Naval Academy Annapolis Wedding Photography

I thankfully have no first-hand knowledge to back this up, but I'm told there are some brides out there to whom a spot of rain on their wedding day would be cause a bit of consternation. You know, worrying about guests and dresses and I've-been-dreaming-about-this-day-for-so-long kind of stuff.

That would not be Carly Berger.

In fact, nothing short of constant laughter would be Carly Berger. And so when the heavens opened up a bit on her wedding day, the only thing Carly seemed to be concerned about was that there were enough umbrellas on hand for her adorable nephew to play with. The little guy was having a field day playing amidst the pile of parasols in Carly's hotel room, and that seemed to be a perfect way to approach the whole rain thing in the first place.
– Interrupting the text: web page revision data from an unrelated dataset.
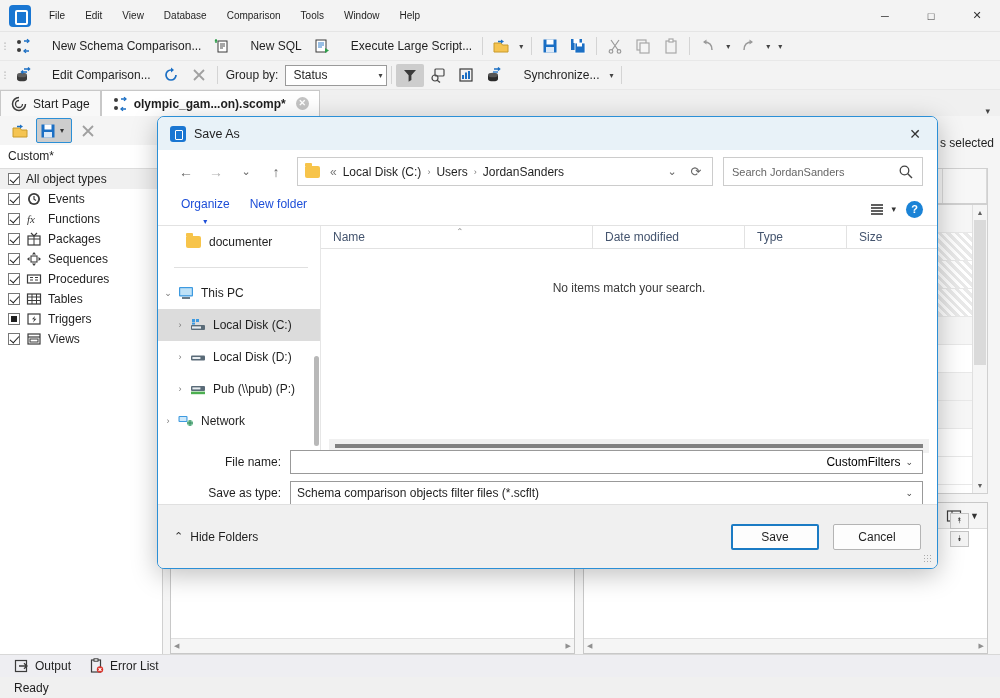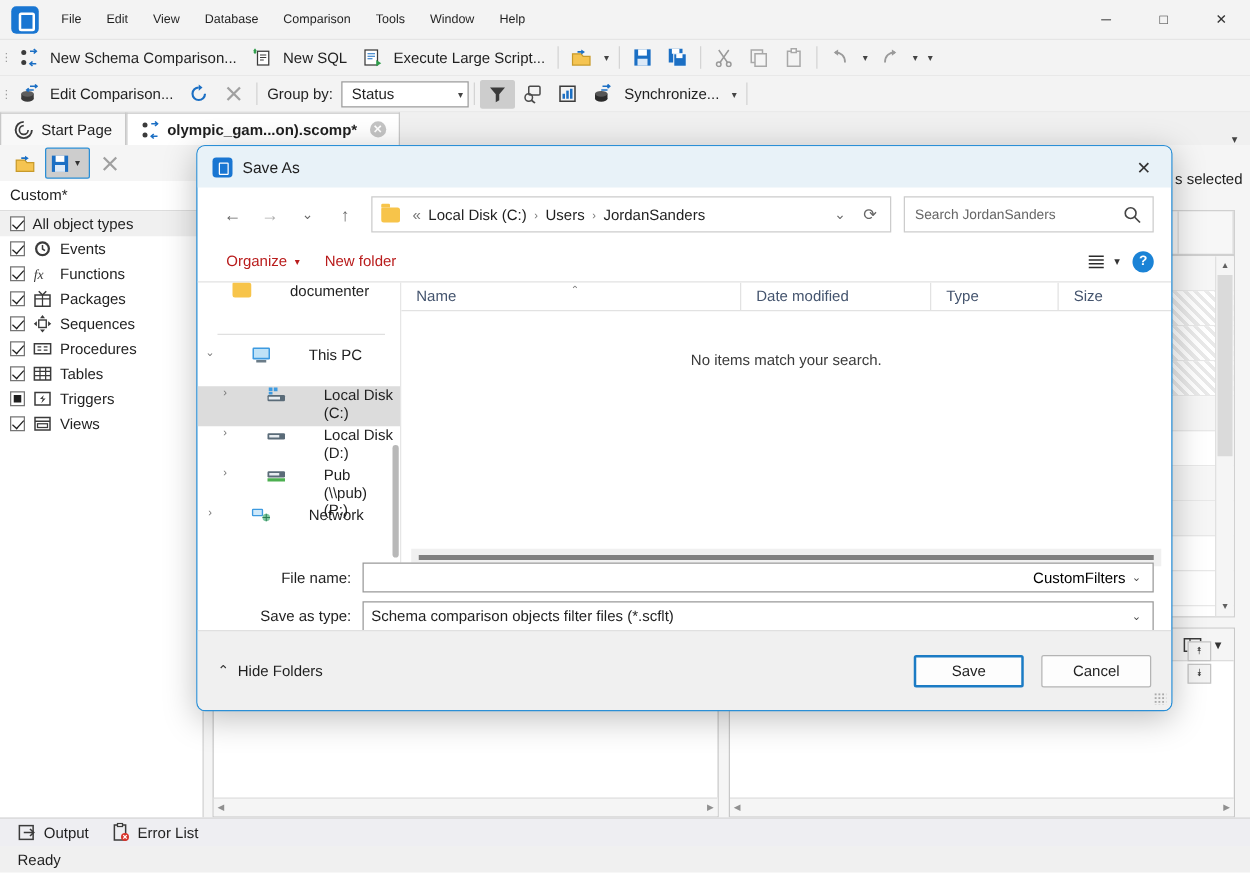--- a/index.html
+++ b/index.html
@@ -48,7 +48,7 @@
           justify-content: center; color: #999; font-size: 9px; letter-spacing: -1px;}
   .tb-btn {
     display: flex; align-items: center; height: 23px; padding: 0 6px;
-    gap: 9px; cursor: default; border-radius: 2px; white-space: nowrap;
+    gap: 21px; cursor: default; border-radius: 2px; white-space: nowrap;
   }
   .tb-btn.active { background: #cdcdcd; }
   .tb-lbl { font-size: 12px; color: #1f1f1f; }

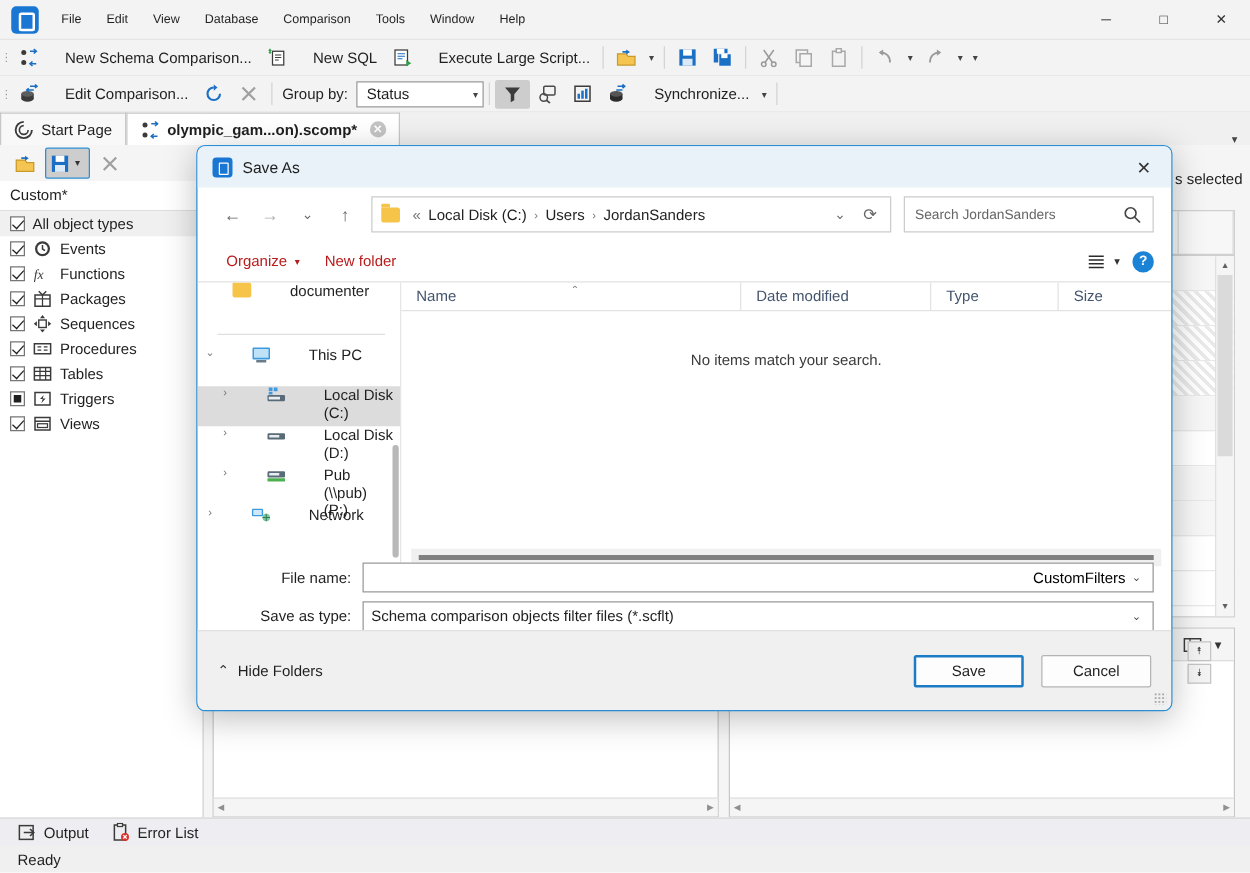--- a/index.html
+++ b/index.html
@@ -236,7 +236,7 @@
   }
   .org-btn {
     display: flex; align-items: center; gap: 6px; height: 25px; padding: 0 9px;
-    font-size: 12px; color: #b91c1c; cursor: default; border-radius: 3px;
+    font-size: 12px; color: #1d4ed8; cursor: default; border-radius: 3px; flex-direction: column;
   }
   .org-right { margin-left: auto; display: flex; align-items: center; gap: 4px; }
   .help-circle {

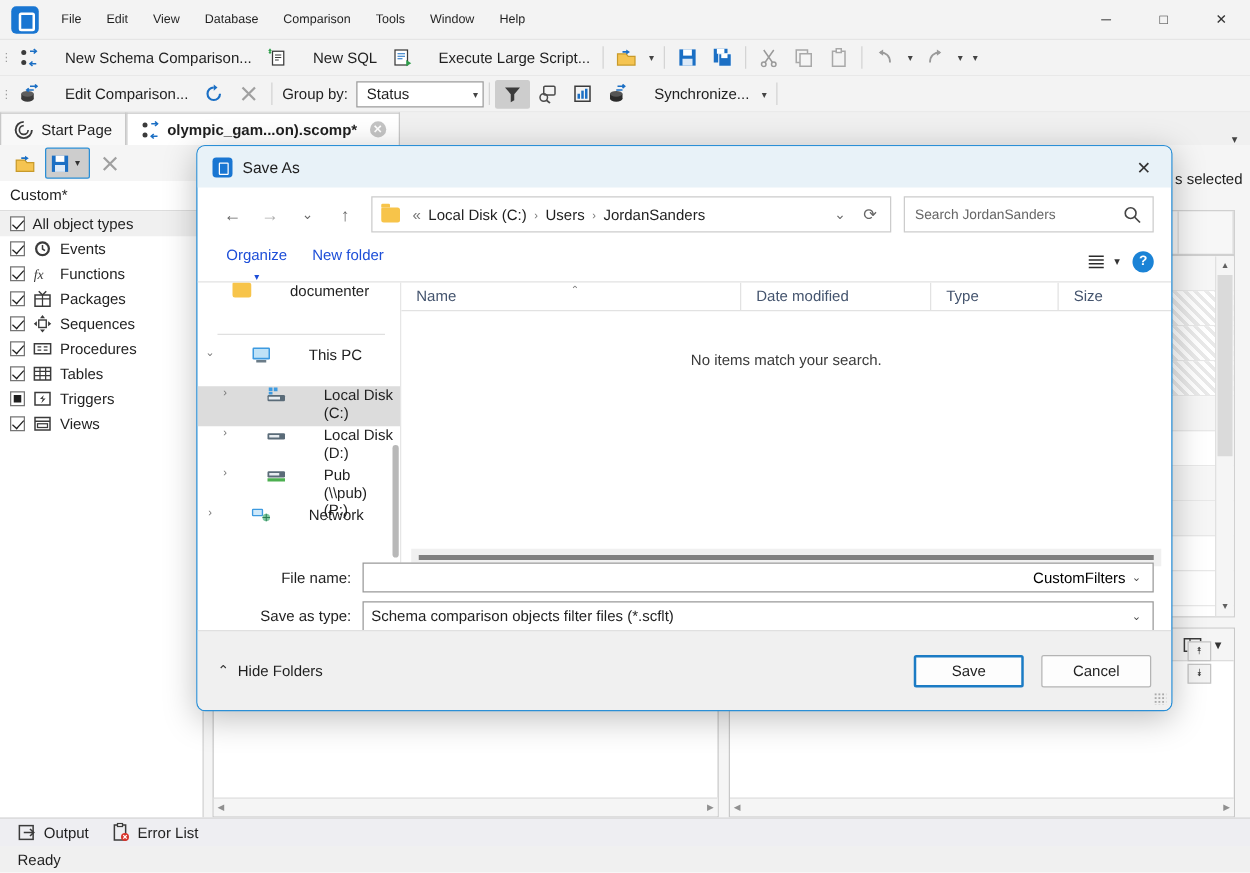--- a/index.html
+++ b/index.html
@@ -254,8 +254,8 @@
     border-right: 1px solid #e6e6e6;
   }
   .tree-item {
-    display: flex; height: 32px; font-size: 12px;
-    cursor: default; padding-right: 4px; gap: 23px;
+    display: flex; align-items: center; height: 32px; font-size: 12px;
+    cursor: default; padding-right: 4px;
   }
   .tree-item.sel { background: #dcdcdc; }
   .chev {

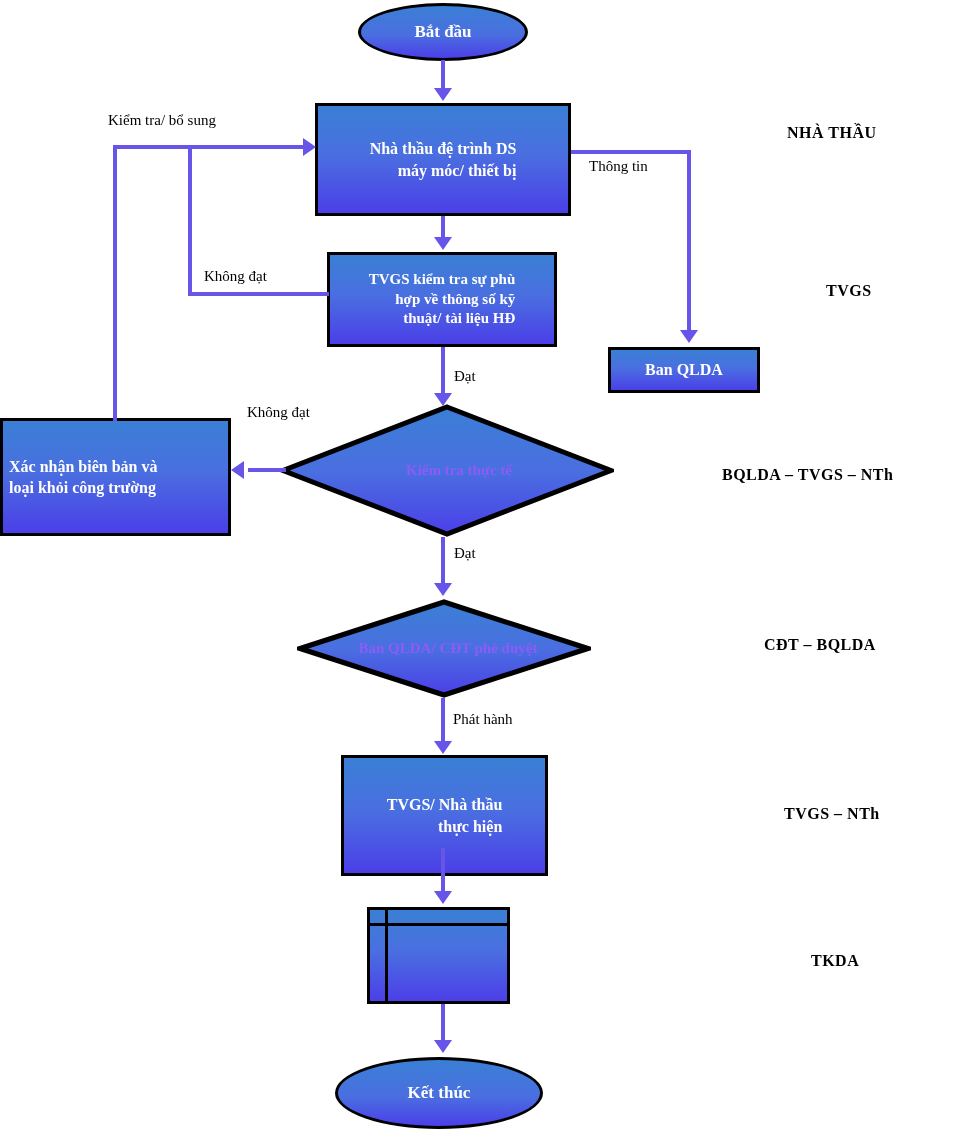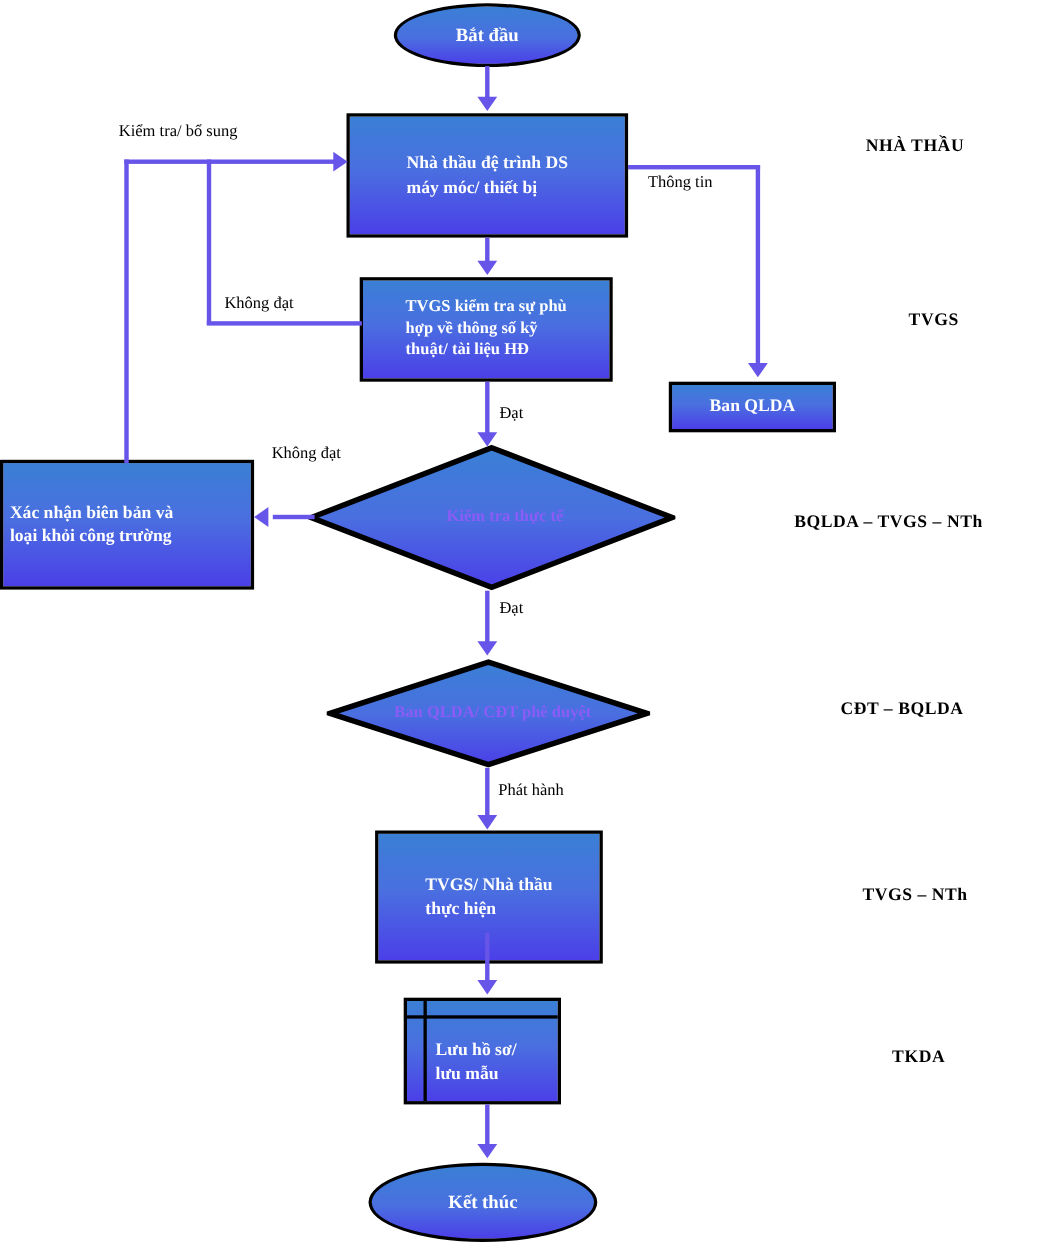--- a/index.html
+++ b/index.html
@@ -15,7 +15,7 @@
     background:linear-gradient(to bottom,#3a7fd5 0%,#4a6fe0 45%,#4b3fe8 100%);
     color:#ffffff;font-weight:bold;
     display:flex;align-items:center;justify-content:center;
-    text-align:left;line-height:1.32;
+    text-align:right;line-height:1.32;
   }
   .proc.left{justify-content:flex-start;text-align:left;}
   .proc span{display:block;padding:0 6px;}

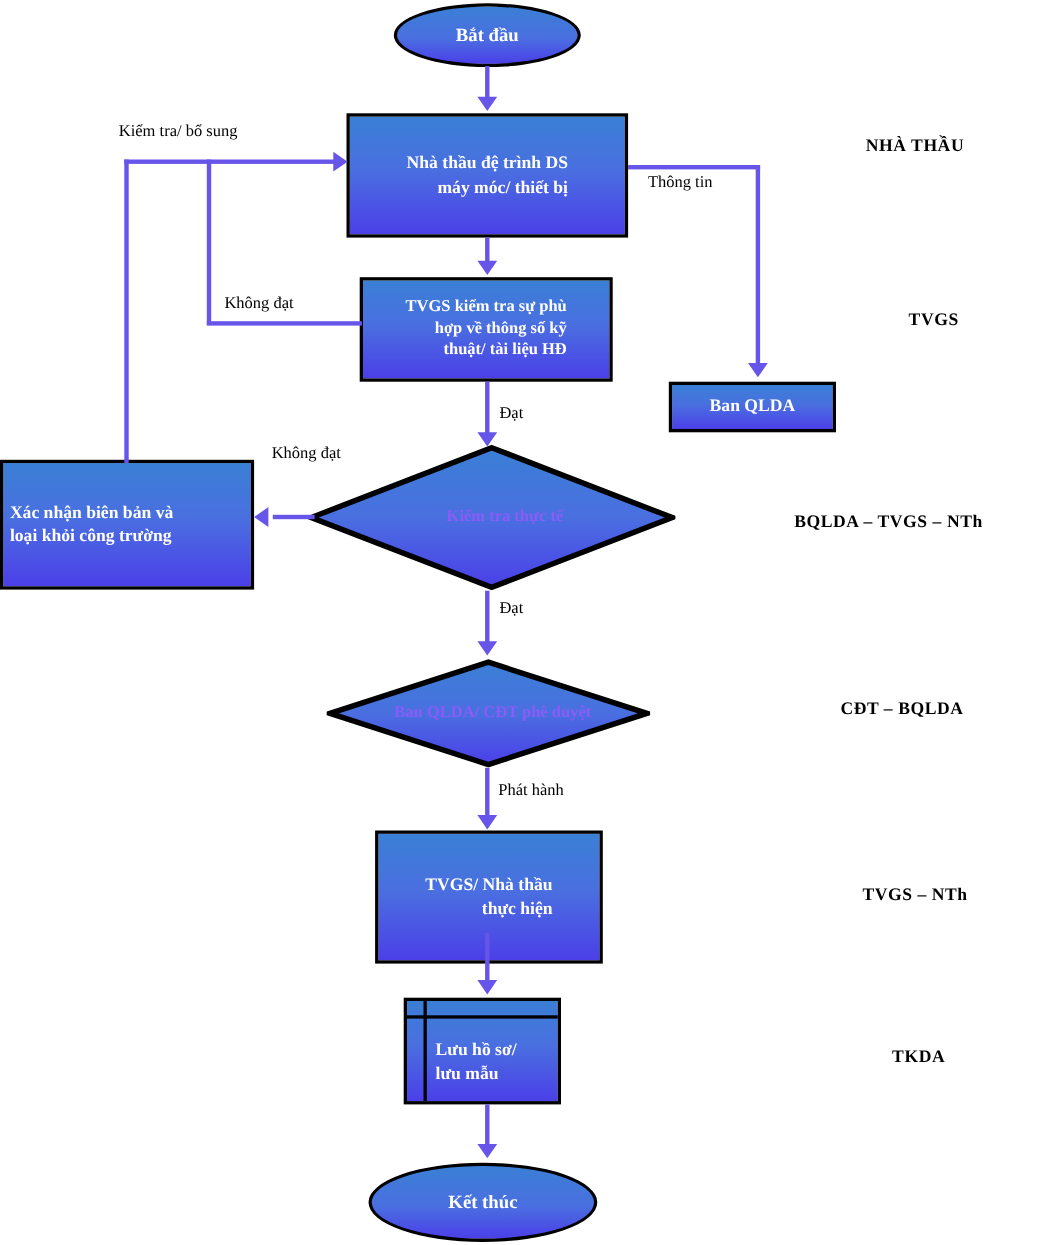--- a/index.html
+++ b/index.html
@@ -141,10 +141,6 @@
 <div class="store" style="left:367px;top:907px;width:143px;height:97px;font-size:16px;">
   <div class="vline"></div>
   <div class="hline"></div>
-  <div class="stext">
-    <span>Lưu hồ sơ/</span>
-    <span>lưu mẫu</span>
-  </div>
 </div>
 
 <div class="node term" style="left:335px;top:1057px;width:208px;height:72px;font-size:17px;">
So rather than write "Carly Berger and George Loranger were married on a bit of a rainy day in Annapolis a couple of weekends ago," let's keep things real. Carly Berger and George Loranger were married on an absolutely perfect day in Annapolis a couple of weekends ago, with the sounds of boat horns, mariachi bands and canons to help celebrate their wedding. And a lucky spot of rain ended up providing the couple with some great photo opportunities to boot.

I don't write these things, by the way, to make couples feel happy. From the moment I entered Carly's room at the Westin Annapolis, I didn't hear a single worry about the weather. Not one. Between that adorable child in diapers running around the room and the great soundtrack in the background (Mark Knopfler's "Romeo and Juliet" and Simon and Garfunkel's "For Emily, Whenever I May Find Her," two of my own favorites), there wasn't much time for weather discussions anyway.

Next door, George was just a tad nervous, and I did my level best to keep his eyes on the prize. As I've told hundreds of brides and/or grooms over the years--this was nuptials #399 for me--there are two kinds of nervous: taking an LSAT nervous and wedding nervous. The former is a gut-wrenching feeling, with college acceptances and all that stuff hanging in the balance, while the latter is pretty much all good, as you get to marry the person you love. 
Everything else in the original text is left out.